[Records from a data source]

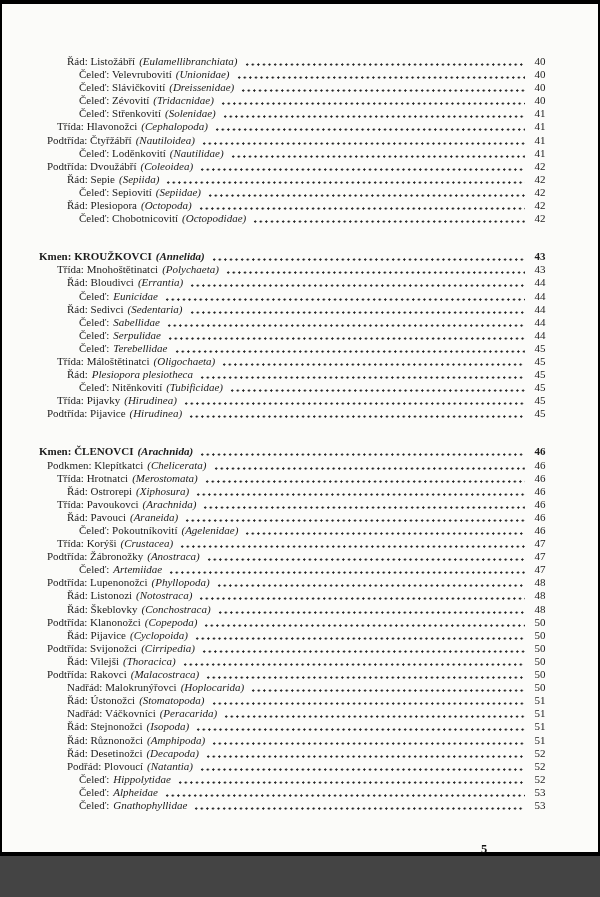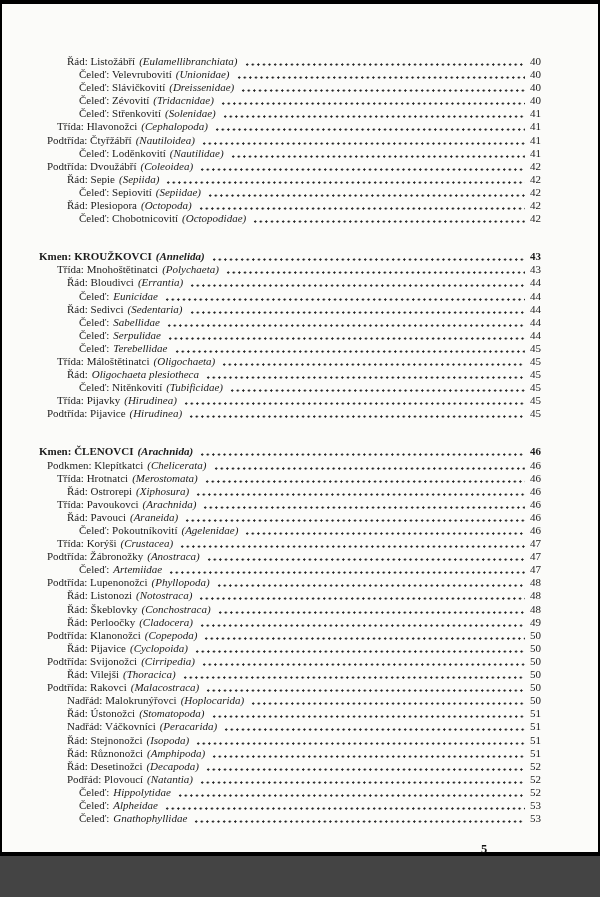--- a/index.html
+++ b/index.html
@@ -48,7 +48,7 @@
     background-size: 5.6px 13.1px;
     background-repeat: repeat-x;
   }
-  .pg { flex: 0 0 auto; min-width: 20px; text-align: left; }
+  .pg { flex: 0 0 auto; min-width: 20px; text-align: center; }
   .folio {
     position: absolute;
     left: 470px;

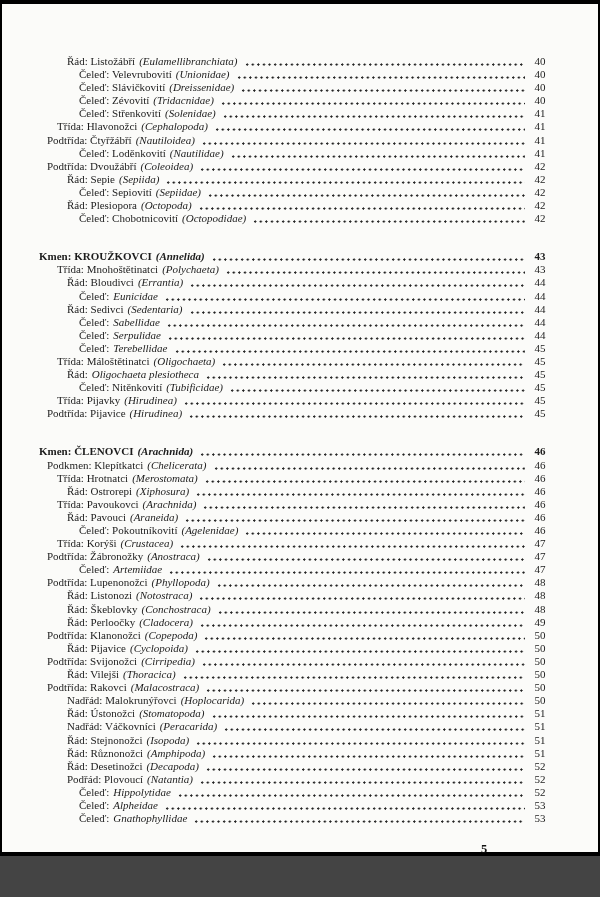--- a/index.html
+++ b/index.html
@@ -200,7 +200,7 @@
   </div>
         <div class="row lv3">
     <span class="label">Řád:</span>
-    <span class="latin">Oligochaeta plesiotheca</span>
+    <span class="latin">Plesiopora plesiotheca</span>
     <span class="leader"></span>
     <span class="pg">45</span>
   </div>

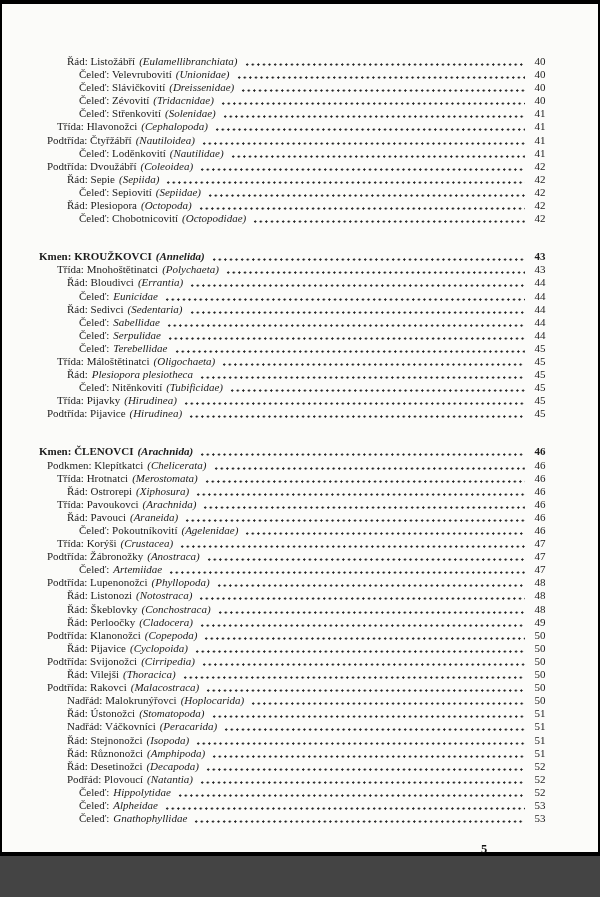--- a/index.html
+++ b/index.html
@@ -300,12 +300,6 @@
     <span class="leader"></span>
     <span class="pg">48</span>
   </div>
-        <div class="row lv3">
-    <span class="label">Řád: Perloočky</span>
-    <span class="latin">(Cladocera)</span>
-    <span class="leader"></span>
-    <span class="pg">49</span>
-  </div>
         <div class="row lv1">
     <span class="label">Podtřída: Klanonožci</span>
     <span class="latin">(Copepoda)</span>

→ **Your objective**: Leave out the pictures and reproduce the rest of the records exactly.

→ **Reply**:
--- a/index.html
+++ b/index.html
@@ -48,7 +48,7 @@
     background-size: 5.6px 13.1px;
     background-repeat: repeat-x;
   }
-  .pg { flex: 0 0 auto; min-width: 20px; text-align: left; }
+  .pg { flex: 0 0 auto; min-width: 20px; text-align: center; }
   .folio {
     position: absolute;
     left: 470px;

--- a/index.html
+++ b/index.html
@@ -200,7 +200,7 @@
   </div>
         <div class="row lv3">
     <span class="label">Řád:</span>
-    <span class="latin">Oligochaeta plesiotheca</span>
+    <span class="latin">Plesiopora plesiotheca</span>
     <span class="leader"></span>
     <span class="pg">45</span>
   </div>

--- a/index.html
+++ b/index.html
@@ -300,12 +300,6 @@
     <span class="leader"></span>
     <span class="pg">48</span>
   </div>
-        <div class="row lv3">
-    <span class="label">Řád: Perloočky</span>
-    <span class="latin">(Cladocera)</span>
-    <span class="leader"></span>
-    <span class="pg">49</span>
-  </div>
         <div class="row lv1">
     <span class="label">Podtřída: Klanonožci</span>
     <span class="latin">(Copepoda)</span>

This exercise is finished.